═══ Dataset excerpts
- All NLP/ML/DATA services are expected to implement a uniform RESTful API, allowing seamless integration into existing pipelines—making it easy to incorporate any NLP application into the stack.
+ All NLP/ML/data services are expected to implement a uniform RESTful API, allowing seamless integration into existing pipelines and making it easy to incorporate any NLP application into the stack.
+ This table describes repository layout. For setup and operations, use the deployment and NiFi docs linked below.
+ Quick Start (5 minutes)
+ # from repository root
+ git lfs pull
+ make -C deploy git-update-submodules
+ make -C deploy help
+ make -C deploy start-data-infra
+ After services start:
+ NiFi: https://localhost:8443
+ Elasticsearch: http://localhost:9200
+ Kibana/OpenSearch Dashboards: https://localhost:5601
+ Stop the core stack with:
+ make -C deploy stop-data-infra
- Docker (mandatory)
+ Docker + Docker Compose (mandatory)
══════
═══ Dataset excerpts
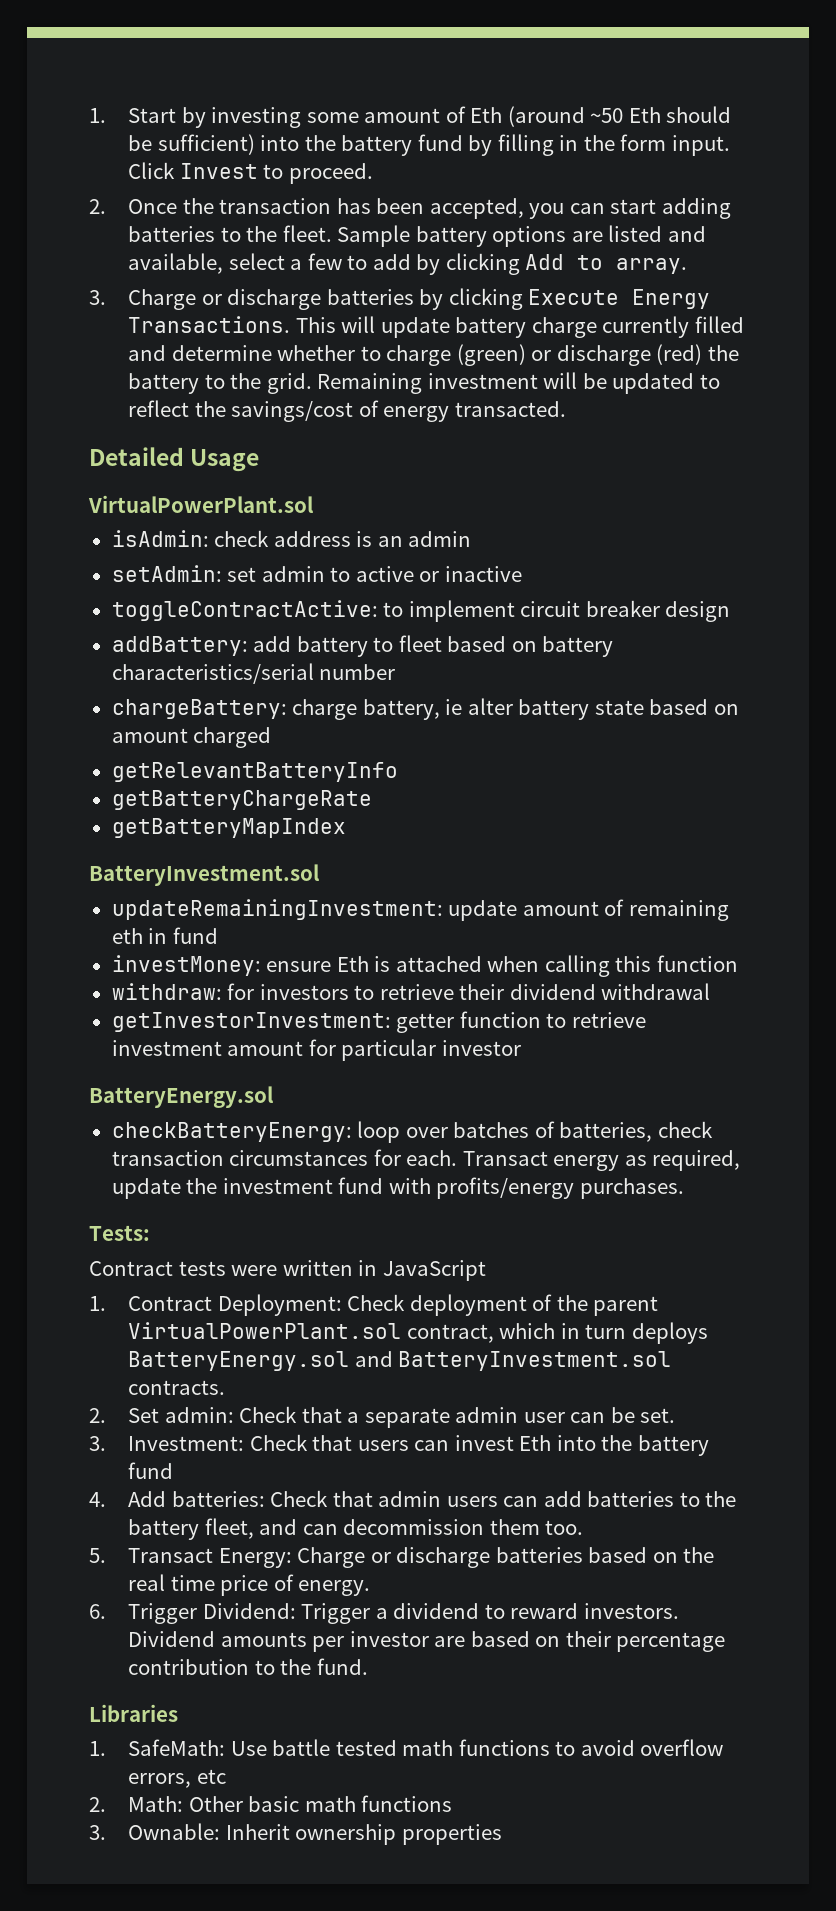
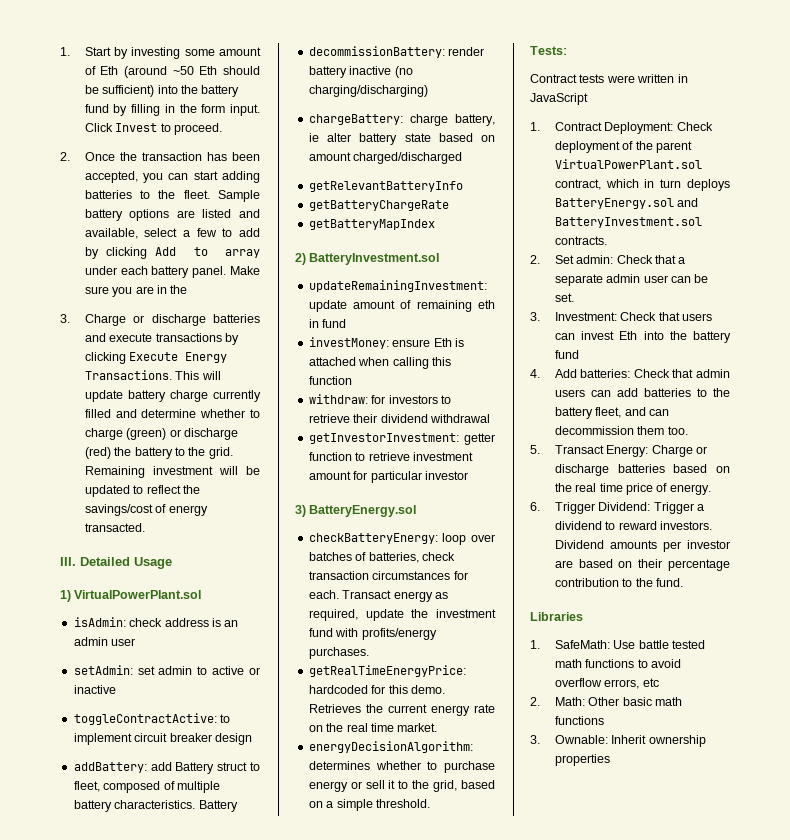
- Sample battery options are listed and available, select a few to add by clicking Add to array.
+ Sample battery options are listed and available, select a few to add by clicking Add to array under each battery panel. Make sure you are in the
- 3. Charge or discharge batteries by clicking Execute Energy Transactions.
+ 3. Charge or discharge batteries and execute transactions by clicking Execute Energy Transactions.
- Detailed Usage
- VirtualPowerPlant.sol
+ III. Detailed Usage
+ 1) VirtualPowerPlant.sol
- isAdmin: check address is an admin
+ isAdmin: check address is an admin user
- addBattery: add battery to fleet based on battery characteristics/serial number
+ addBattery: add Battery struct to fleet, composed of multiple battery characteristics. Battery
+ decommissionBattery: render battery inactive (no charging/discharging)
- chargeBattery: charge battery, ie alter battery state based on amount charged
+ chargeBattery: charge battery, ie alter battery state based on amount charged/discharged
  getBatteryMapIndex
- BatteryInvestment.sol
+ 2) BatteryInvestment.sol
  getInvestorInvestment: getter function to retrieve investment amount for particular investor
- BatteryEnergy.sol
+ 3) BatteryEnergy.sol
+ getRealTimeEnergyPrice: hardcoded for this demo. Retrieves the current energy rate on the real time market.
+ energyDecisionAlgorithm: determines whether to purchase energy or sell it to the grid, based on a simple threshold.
══════
═══ Dataset excerpts
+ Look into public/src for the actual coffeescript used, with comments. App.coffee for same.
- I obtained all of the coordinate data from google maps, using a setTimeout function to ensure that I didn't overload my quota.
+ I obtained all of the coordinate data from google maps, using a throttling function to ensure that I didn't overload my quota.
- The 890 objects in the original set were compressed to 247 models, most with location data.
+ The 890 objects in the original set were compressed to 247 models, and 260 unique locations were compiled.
══════
* [Work to complete] Using the entries above, repeat only the lines from the one containing "- Detailed Usage" through the one containing "real time market.", end lines included.

* [Answer box]
- Detailed Usage
- VirtualPowerPlant.sol
+ III. Detailed Usage
+ 1) VirtualPowerPlant.sol
- isAdmin: check address is an admin
+ isAdmin: check address is an admin user
- addBattery: add battery to fleet based on battery characteristics/serial number
+ addBattery: add Battery struct to fleet, composed of multiple battery characteristics. Battery
+ decommissionBattery: render battery inactive (no charging/discharging)
- chargeBattery: charge battery, ie alter battery state based on amount charged
+ chargeBattery: charge battery, ie alter battery state based on amount charged/discharged
  getBatteryMapIndex
- BatteryInvestment.sol
+ 2) BatteryInvestment.sol
  getInvestorInvestment: getter function to retrieve investment amount for particular investor
- BatteryEnergy.sol
+ 3) BatteryEnergy.sol
+ getRealTimeEnergyPrice: hardcoded for this demo. Retrieves the current energy rate on the real time market.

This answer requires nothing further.